Image comparison data:
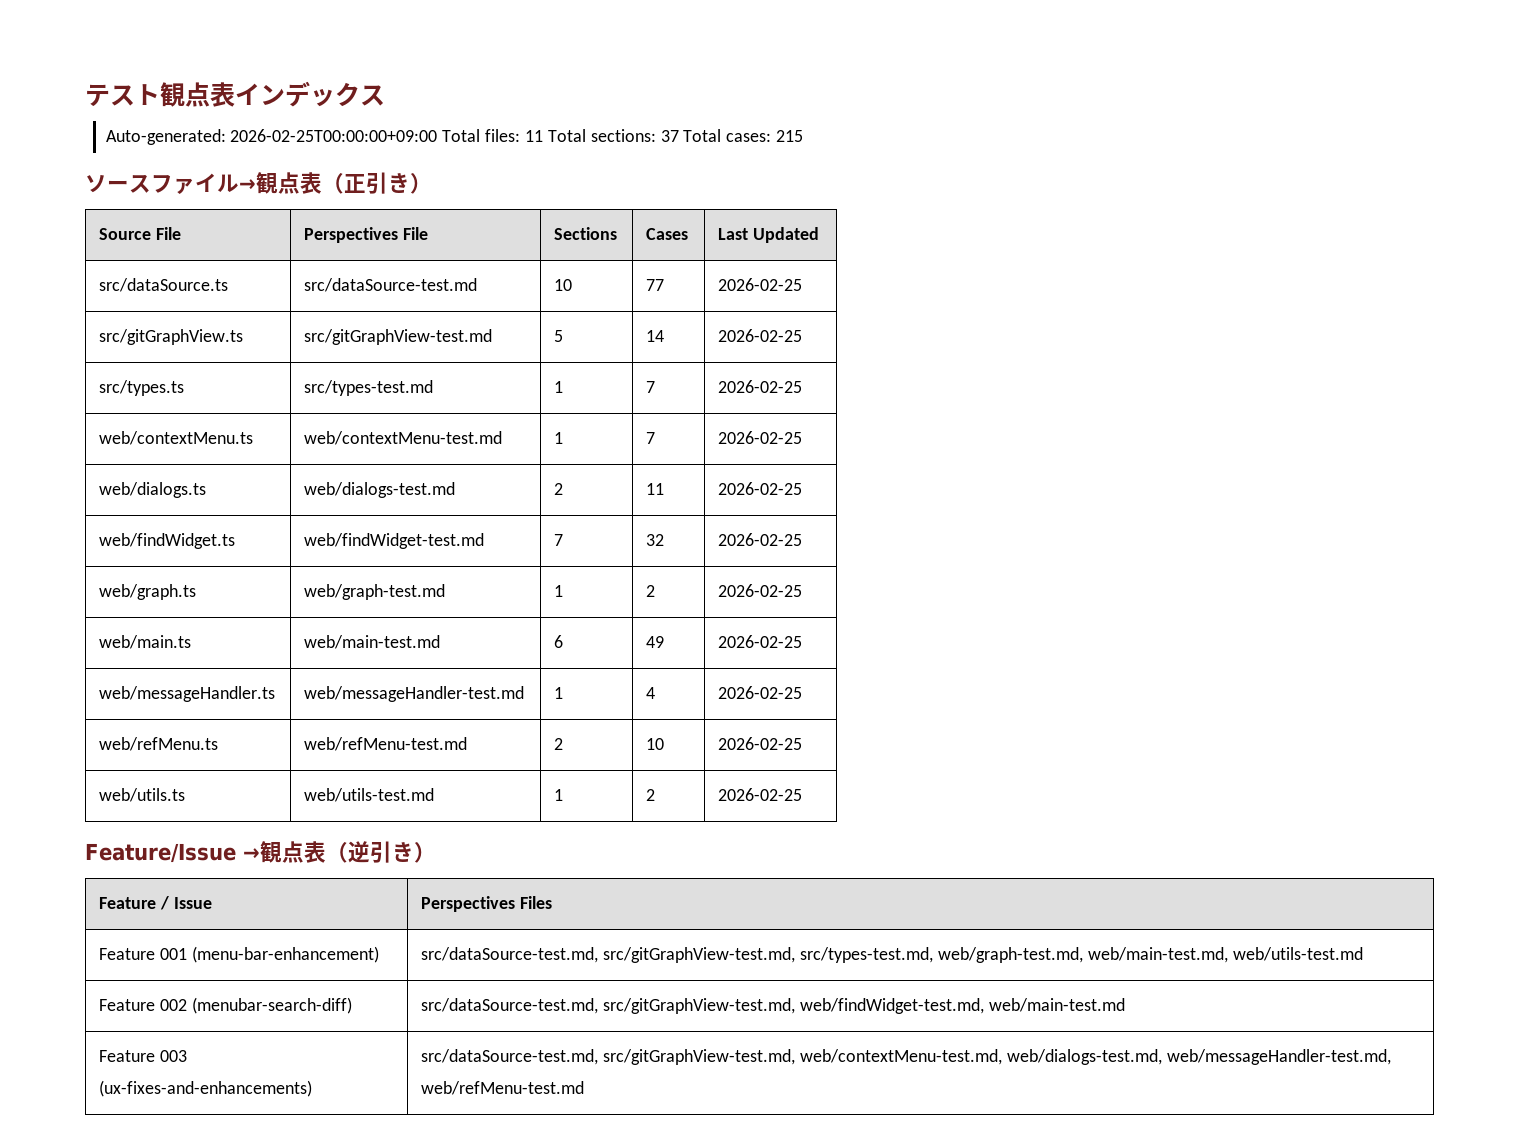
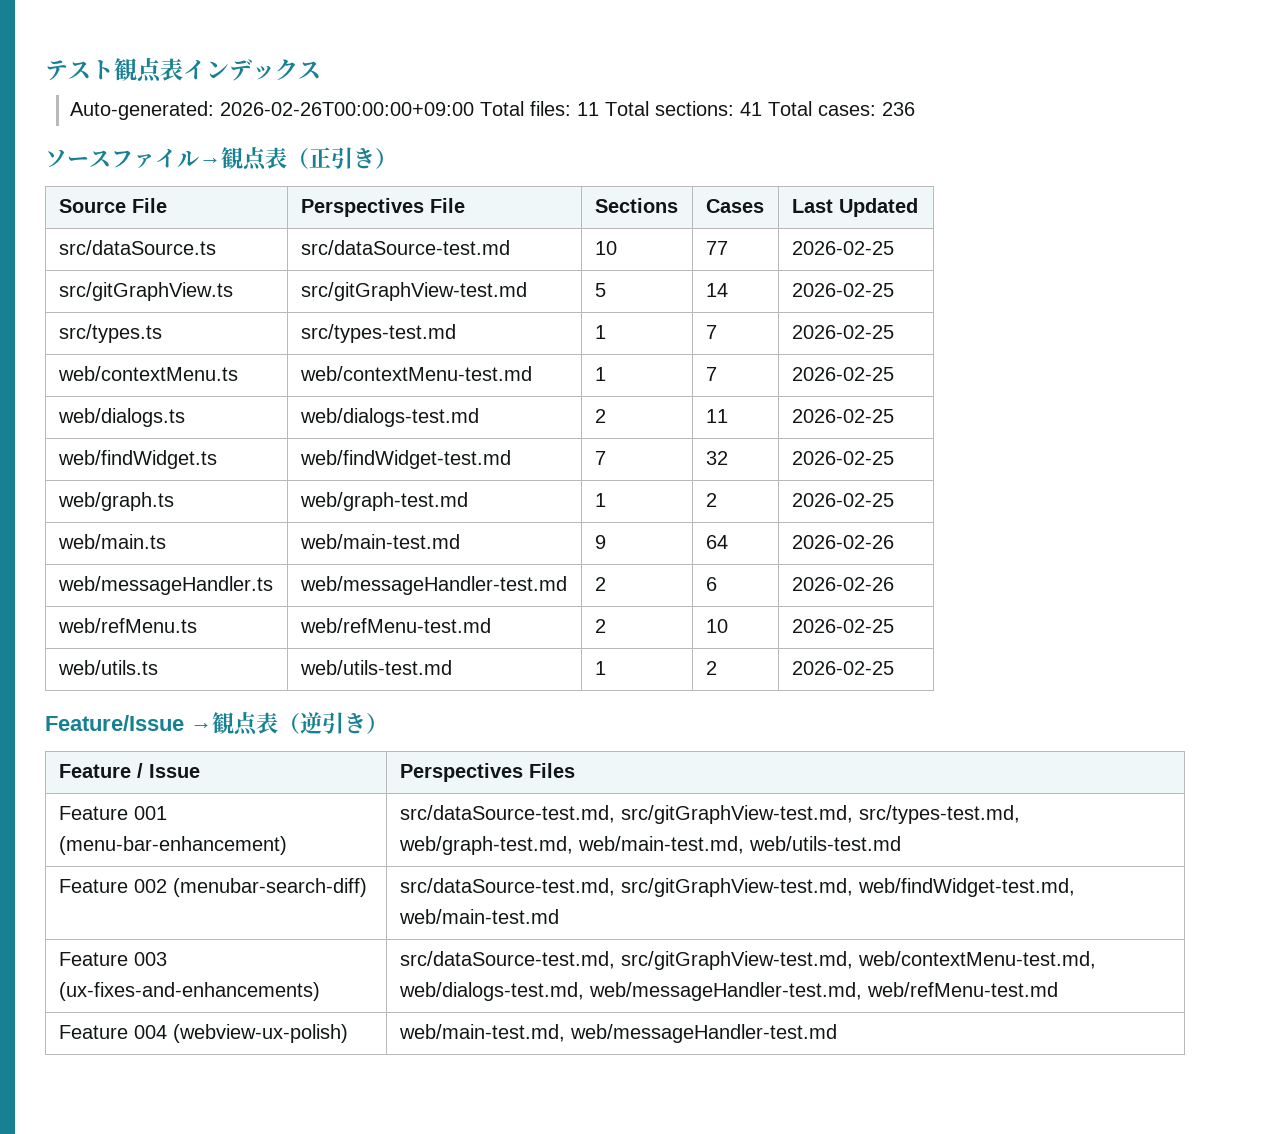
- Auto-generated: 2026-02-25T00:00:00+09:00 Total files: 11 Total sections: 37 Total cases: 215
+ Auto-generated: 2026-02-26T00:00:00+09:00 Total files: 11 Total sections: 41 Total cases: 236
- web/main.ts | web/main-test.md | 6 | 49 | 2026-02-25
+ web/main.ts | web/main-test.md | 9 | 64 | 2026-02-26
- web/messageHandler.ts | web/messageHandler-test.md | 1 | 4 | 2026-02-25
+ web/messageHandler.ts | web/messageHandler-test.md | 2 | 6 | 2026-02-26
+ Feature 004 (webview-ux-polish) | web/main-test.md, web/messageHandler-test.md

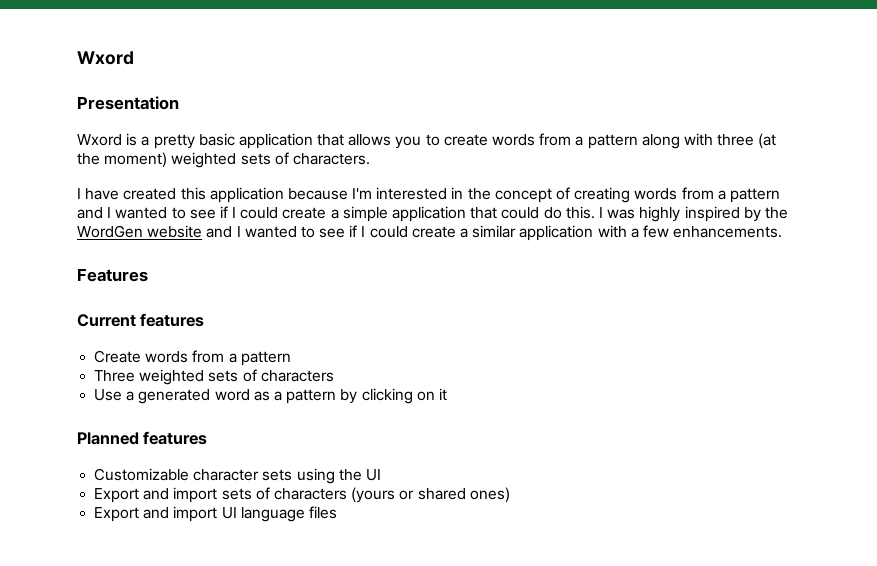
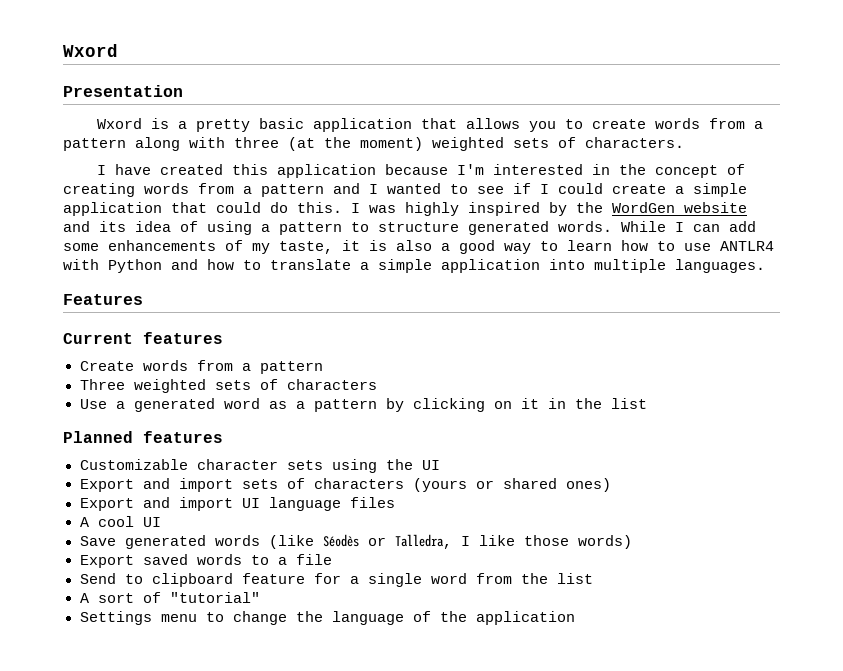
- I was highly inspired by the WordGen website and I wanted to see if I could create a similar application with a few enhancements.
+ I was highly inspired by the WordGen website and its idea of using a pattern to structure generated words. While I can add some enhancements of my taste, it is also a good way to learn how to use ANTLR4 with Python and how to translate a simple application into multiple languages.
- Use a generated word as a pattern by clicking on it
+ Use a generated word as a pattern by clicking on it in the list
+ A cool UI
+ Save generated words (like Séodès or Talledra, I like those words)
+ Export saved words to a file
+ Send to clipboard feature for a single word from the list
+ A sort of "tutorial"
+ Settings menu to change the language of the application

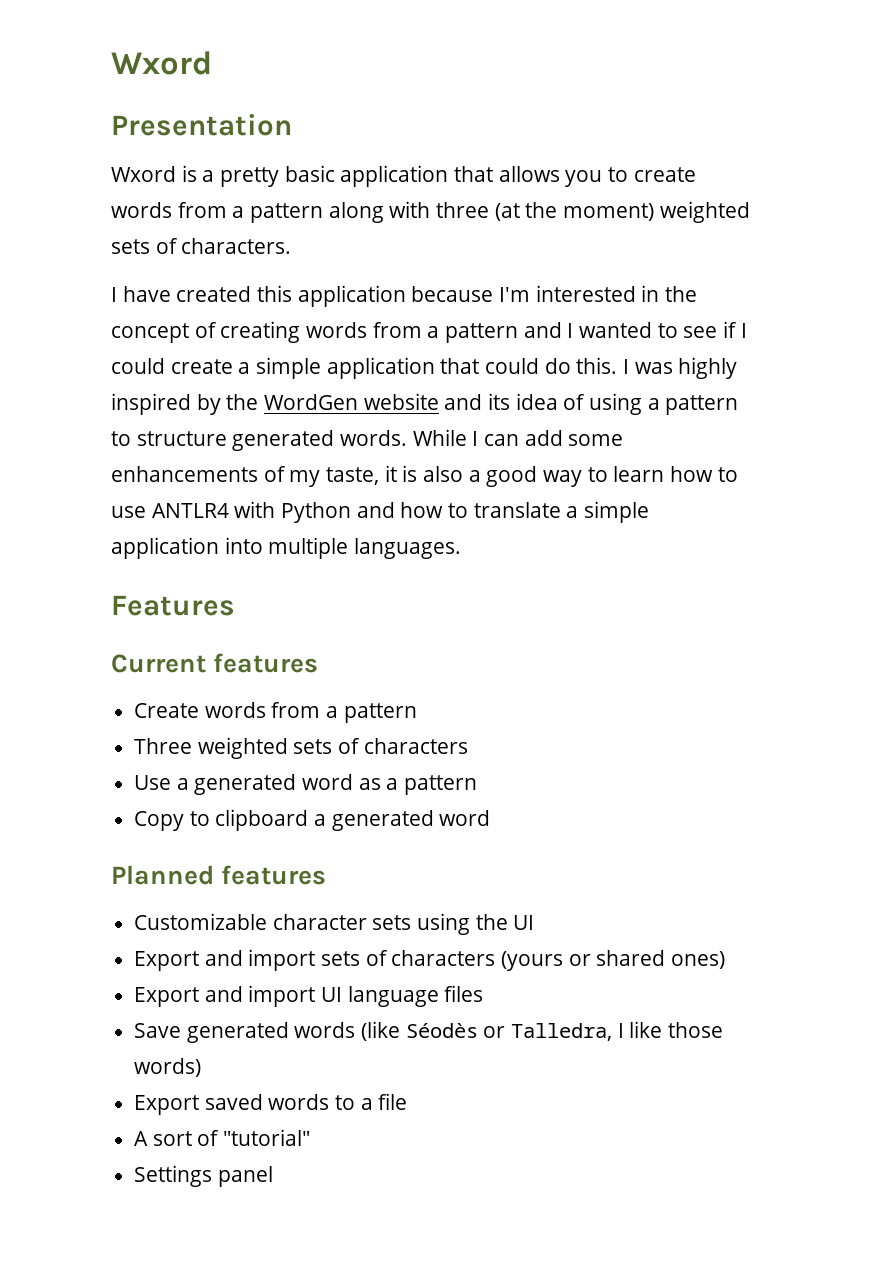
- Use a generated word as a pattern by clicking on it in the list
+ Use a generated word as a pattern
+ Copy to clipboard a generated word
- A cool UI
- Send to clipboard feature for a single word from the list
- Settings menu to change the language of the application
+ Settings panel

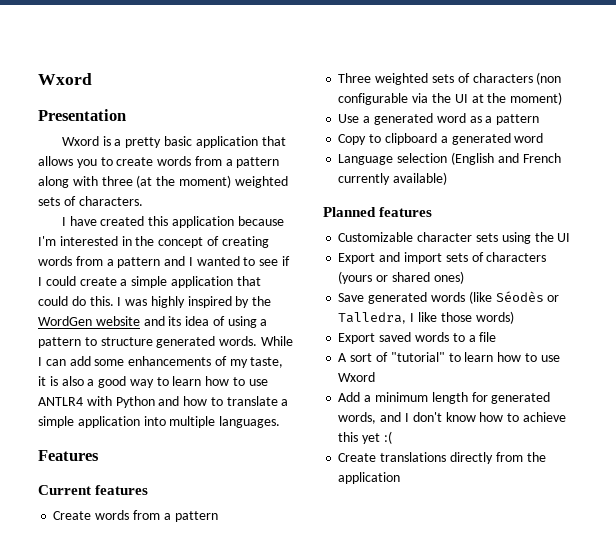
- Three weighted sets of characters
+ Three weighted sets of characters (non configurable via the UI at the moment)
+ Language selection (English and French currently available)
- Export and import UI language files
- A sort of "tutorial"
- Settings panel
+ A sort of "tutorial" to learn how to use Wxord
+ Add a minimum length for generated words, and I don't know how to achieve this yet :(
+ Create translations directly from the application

=== PROBLEM ===
Print the entries above exactly, taking out only the pictures.

=== REPLY TO THE EXERCISE ===
- Auto-generated: 2026-02-25T00:00:00+09:00 Total files: 11 Total sections: 37 Total cases: 215
+ Auto-generated: 2026-02-26T00:00:00+09:00 Total files: 11 Total sections: 41 Total cases: 236
- web/main.ts | web/main-test.md | 6 | 49 | 2026-02-25
+ web/main.ts | web/main-test.md | 9 | 64 | 2026-02-26
- web/messageHandler.ts | web/messageHandler-test.md | 1 | 4 | 2026-02-25
+ web/messageHandler.ts | web/messageHandler-test.md | 2 | 6 | 2026-02-26
+ Feature 004 (webview-ux-polish) | web/main-test.md, web/messageHandler-test.md

- I was highly inspired by the WordGen website and I wanted to see if I could create a similar application with a few enhancements.
+ I was highly inspired by the WordGen website and its idea of using a pattern to structure generated words. While I can add some enhancements of my taste, it is also a good way to learn how to use ANTLR4 with Python and how to translate a simple application into multiple languages.
- Use a generated word as a pattern by clicking on it
+ Use a generated word as a pattern by clicking on it in the list
+ A cool UI
+ Save generated words (like Séodès or Talledra, I like those words)
+ Export saved words to a file
+ Send to clipboard feature for a single word from the list
+ A sort of "tutorial"
+ Settings menu to change the language of the application

- Use a generated word as a pattern by clicking on it in the list
+ Use a generated word as a pattern
+ Copy to clipboard a generated word
- A cool UI
- Send to clipboard feature for a single word from the list
- Settings menu to change the language of the application
+ Settings panel

- Three weighted sets of characters
+ Three weighted sets of characters (non configurable via the UI at the moment)
+ Language selection (English and French currently available)
- Export and import UI language files
- A sort of "tutorial"
- Settings panel
+ A sort of "tutorial" to learn how to use Wxord
+ Add a minimum length for generated words, and I don't know how to achieve this yet :(
+ Create translations directly from the application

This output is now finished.